___ Dataset records ___
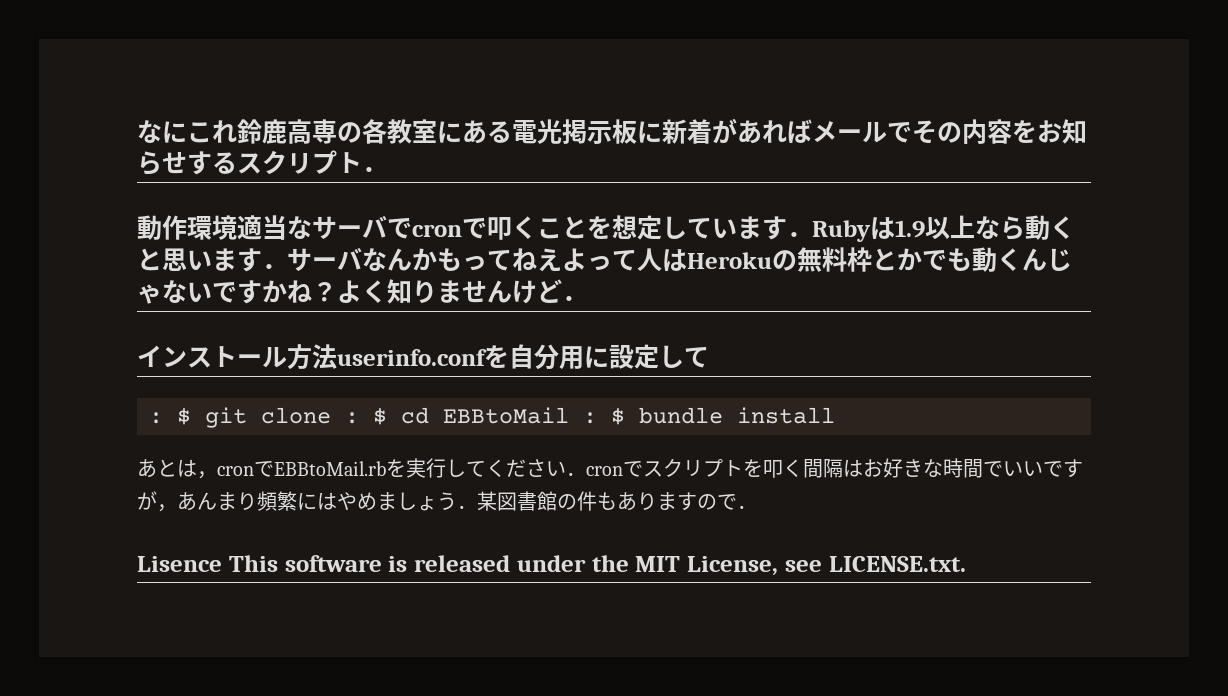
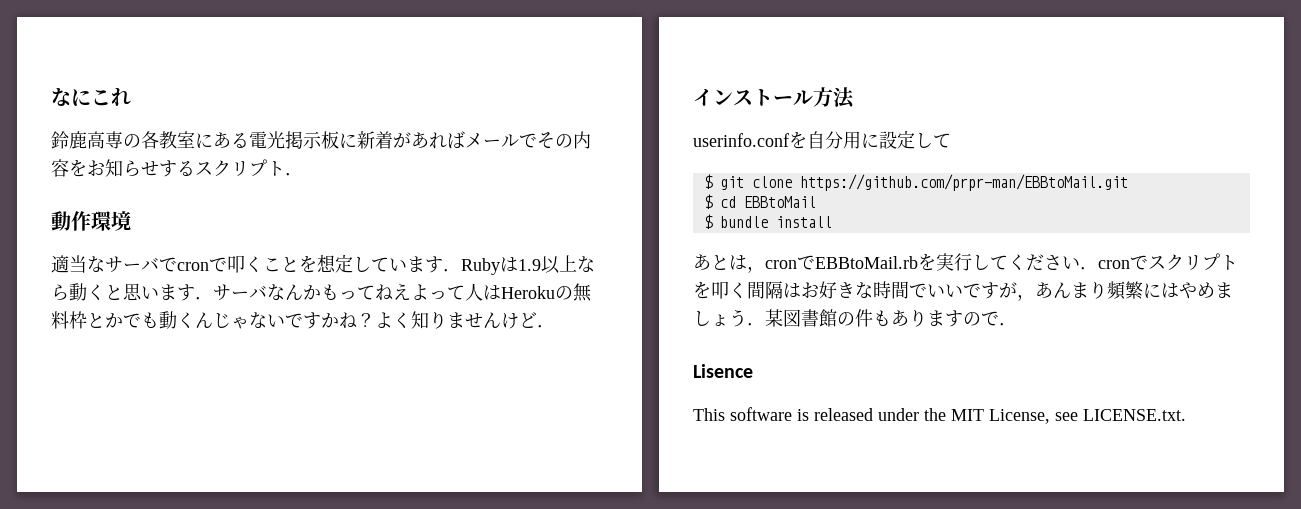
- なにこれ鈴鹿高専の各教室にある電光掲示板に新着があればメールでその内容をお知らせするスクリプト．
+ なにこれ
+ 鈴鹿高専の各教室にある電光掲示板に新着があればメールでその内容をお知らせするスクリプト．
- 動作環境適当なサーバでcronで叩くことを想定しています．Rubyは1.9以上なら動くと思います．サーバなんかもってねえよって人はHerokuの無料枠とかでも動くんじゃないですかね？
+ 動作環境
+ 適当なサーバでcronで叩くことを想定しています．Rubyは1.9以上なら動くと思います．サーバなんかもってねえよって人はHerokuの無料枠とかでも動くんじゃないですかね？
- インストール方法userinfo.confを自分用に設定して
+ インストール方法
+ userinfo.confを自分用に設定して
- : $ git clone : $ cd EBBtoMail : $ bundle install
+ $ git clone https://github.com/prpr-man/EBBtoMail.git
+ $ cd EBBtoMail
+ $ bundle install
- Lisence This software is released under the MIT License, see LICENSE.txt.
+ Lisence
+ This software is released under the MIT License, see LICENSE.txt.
___
___ Dataset records ___
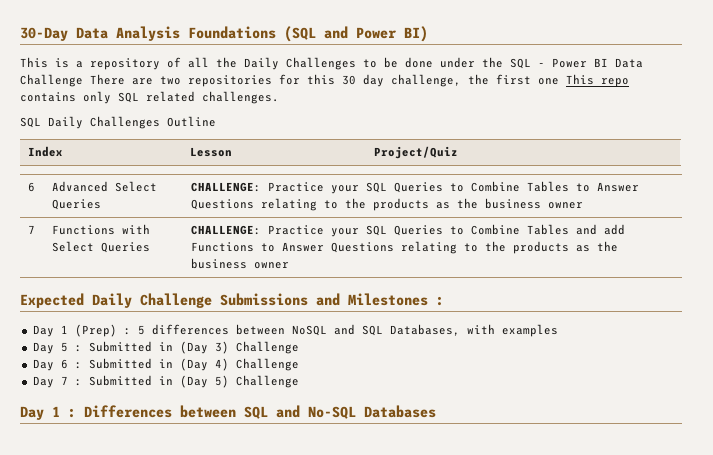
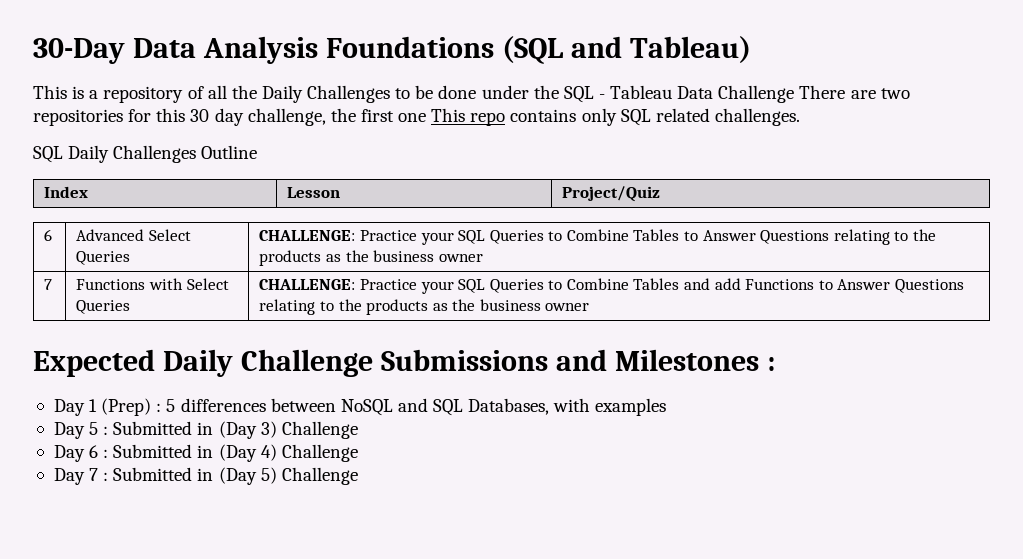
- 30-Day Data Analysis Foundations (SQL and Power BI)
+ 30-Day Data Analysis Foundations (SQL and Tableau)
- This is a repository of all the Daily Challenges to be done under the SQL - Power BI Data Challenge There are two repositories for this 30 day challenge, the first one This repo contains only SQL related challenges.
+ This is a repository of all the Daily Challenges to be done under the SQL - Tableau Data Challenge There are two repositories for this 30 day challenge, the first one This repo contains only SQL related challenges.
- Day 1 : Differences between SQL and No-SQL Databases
___
___ Dataset records ___
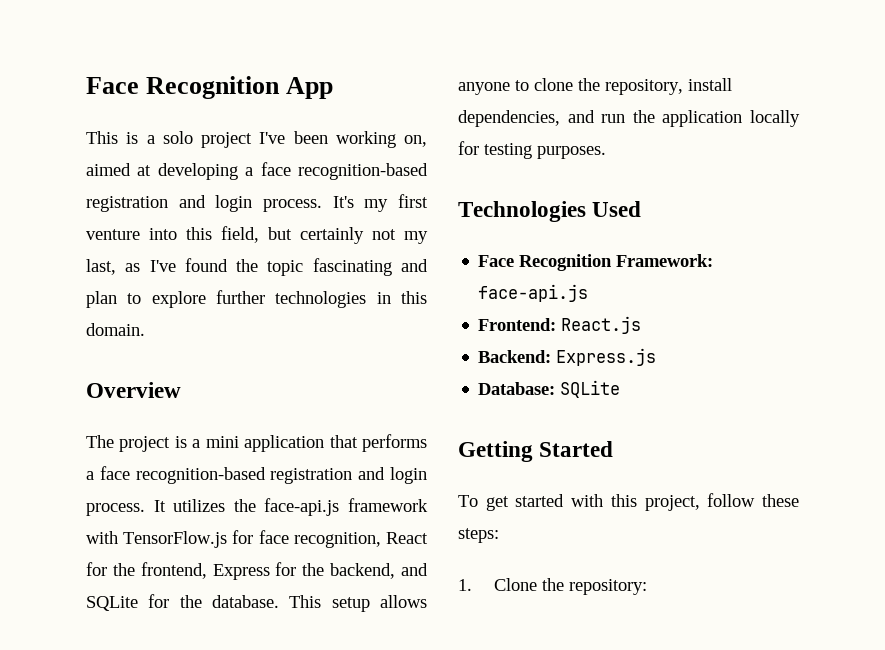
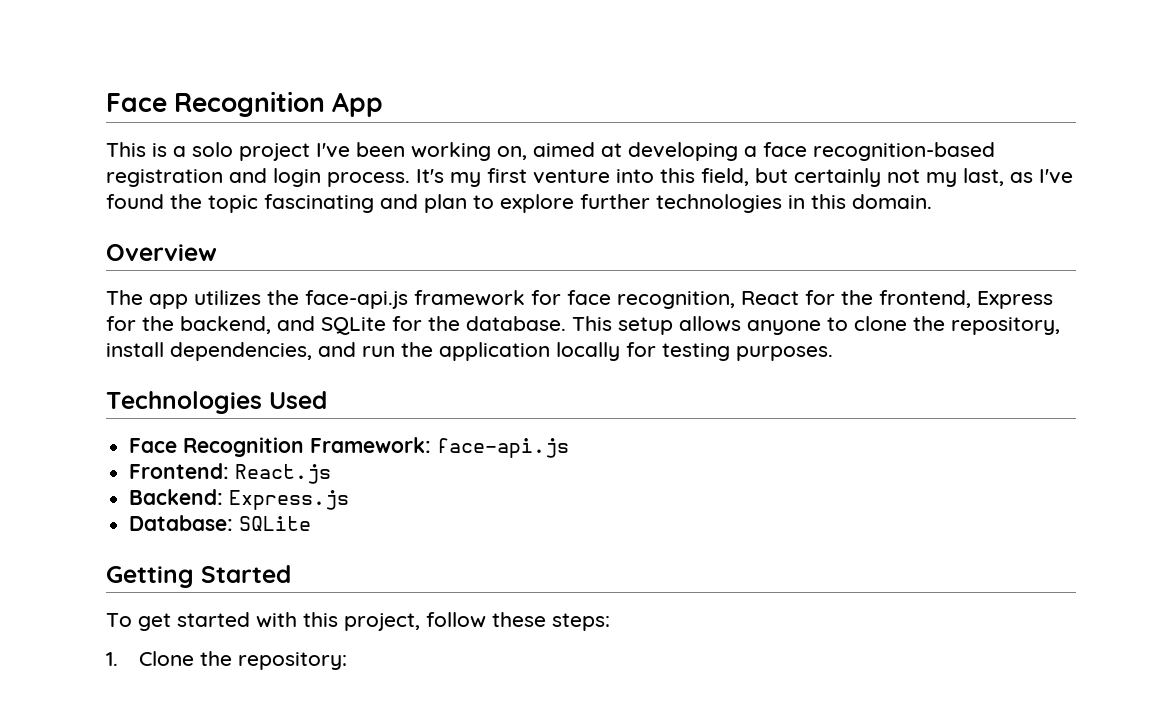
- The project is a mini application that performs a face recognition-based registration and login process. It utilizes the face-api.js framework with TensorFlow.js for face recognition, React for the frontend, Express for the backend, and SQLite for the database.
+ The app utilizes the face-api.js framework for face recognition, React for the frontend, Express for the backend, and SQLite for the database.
___
Every line above with the word "confを自分用に設定して" belongs in the answer, copied as written.

Answer below:
- インストール方法userinfo.confを自分用に設定して
+ userinfo.confを自分用に設定して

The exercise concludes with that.